Global Market Sentiment Shifts Amid Uncertainty

European equities bore the brunt of the negative sentiment. Germany’s DAX index fell by 2.2 percent, while Britain’s FTSE 100 declined by 1.5 percent. France’s CAC 40 also registered a 2 percent drop, demonstrating broad-based weakness across continental markets. US futures similarly indicated downward pressure, trading at approximately 1 percent lower.

Asian markets showed mixed performance despite the global headwinds. Japan’s Nikkei 225 index dropped by 2.1 percent to close at 66,819.05 points, while South Korea’s Kospi experienced a sharper decline of 5.4 percent at 7,246.79 points. Taiwan’s Taiex managed a modest 0.6 percent gain, and Hong Kong’s Hang Seng rose by 3 percent to 24,193.56 points.

Oil-related equities benefited from the price surge. Shell shares increased by 5 percent, while BP, Chevron, and ExxonMobil all posted gains exceeding 3 percent. This positive movement contrasts with oil prices that had previously fallen from their wartime peak above $100 per barrel, highlighting the market’s sensitivity to geopolitical developments.
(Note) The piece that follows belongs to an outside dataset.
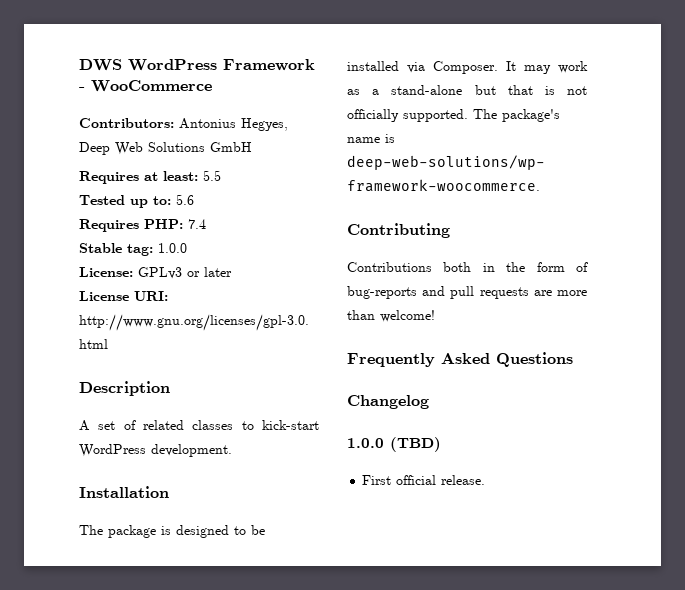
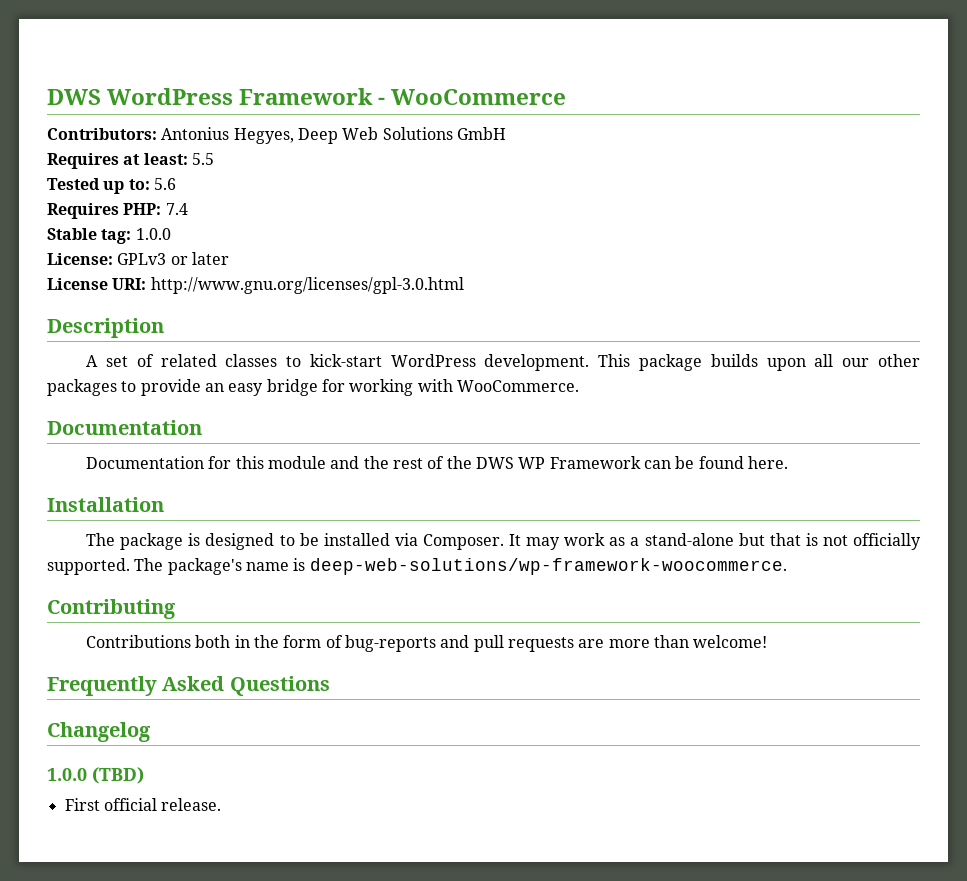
(232, 450) none -> [598,354,920,371] [47,379,579,396] [47,420,202,435] [86,456,788,469] This package builds upon all our other packages to provide an easy bridge for working with WooCommerce. // Documentation // Documentation for this module and the rest of the DWS WP Framework can be found here.

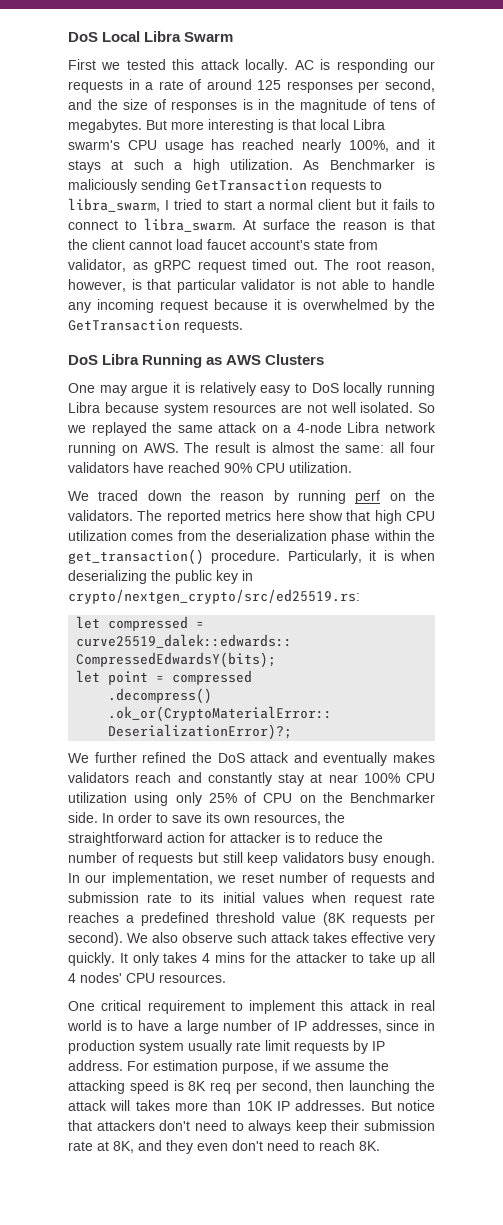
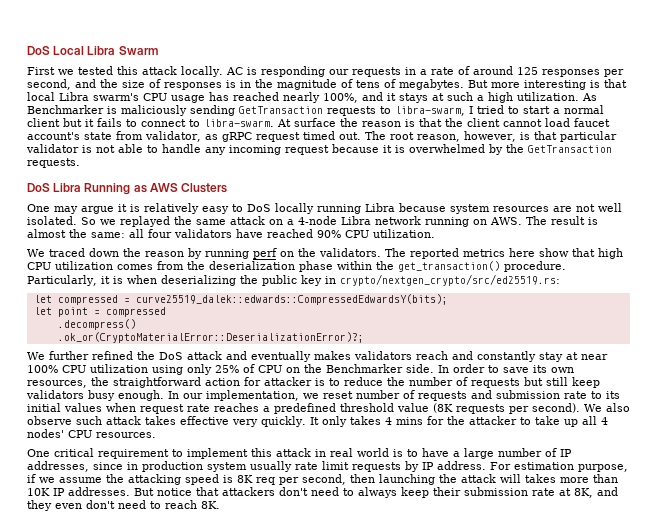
[68,198,160,212] libra_swarm, -> [395,106,465,116] libra-swarm,
[143,218,236,232] libra_swarm. -> [204,119,274,127] libra-swarm.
Market analysts noted that current volatility stems from multiple factors beyond energy concerns. Ipek Ozkardeskaya from Swissquote highlighted that geopolitical headlines are combining with ongoing stress in technology stocks. Many AI-related equities have seen prices rise beyond what productivity gains can justify, creating potential correction risks.

On the currency front, the US dollar strengthened against the Japanese yen, trading at 162.26, while the euro weakened slightly against the dollar at 1.1426. Precious metals also faced downward pressure, with gold declining by 1.5 percent to approximately $4,050 per ounce and silver dropping by 2.5 percent to around $58 per ounce.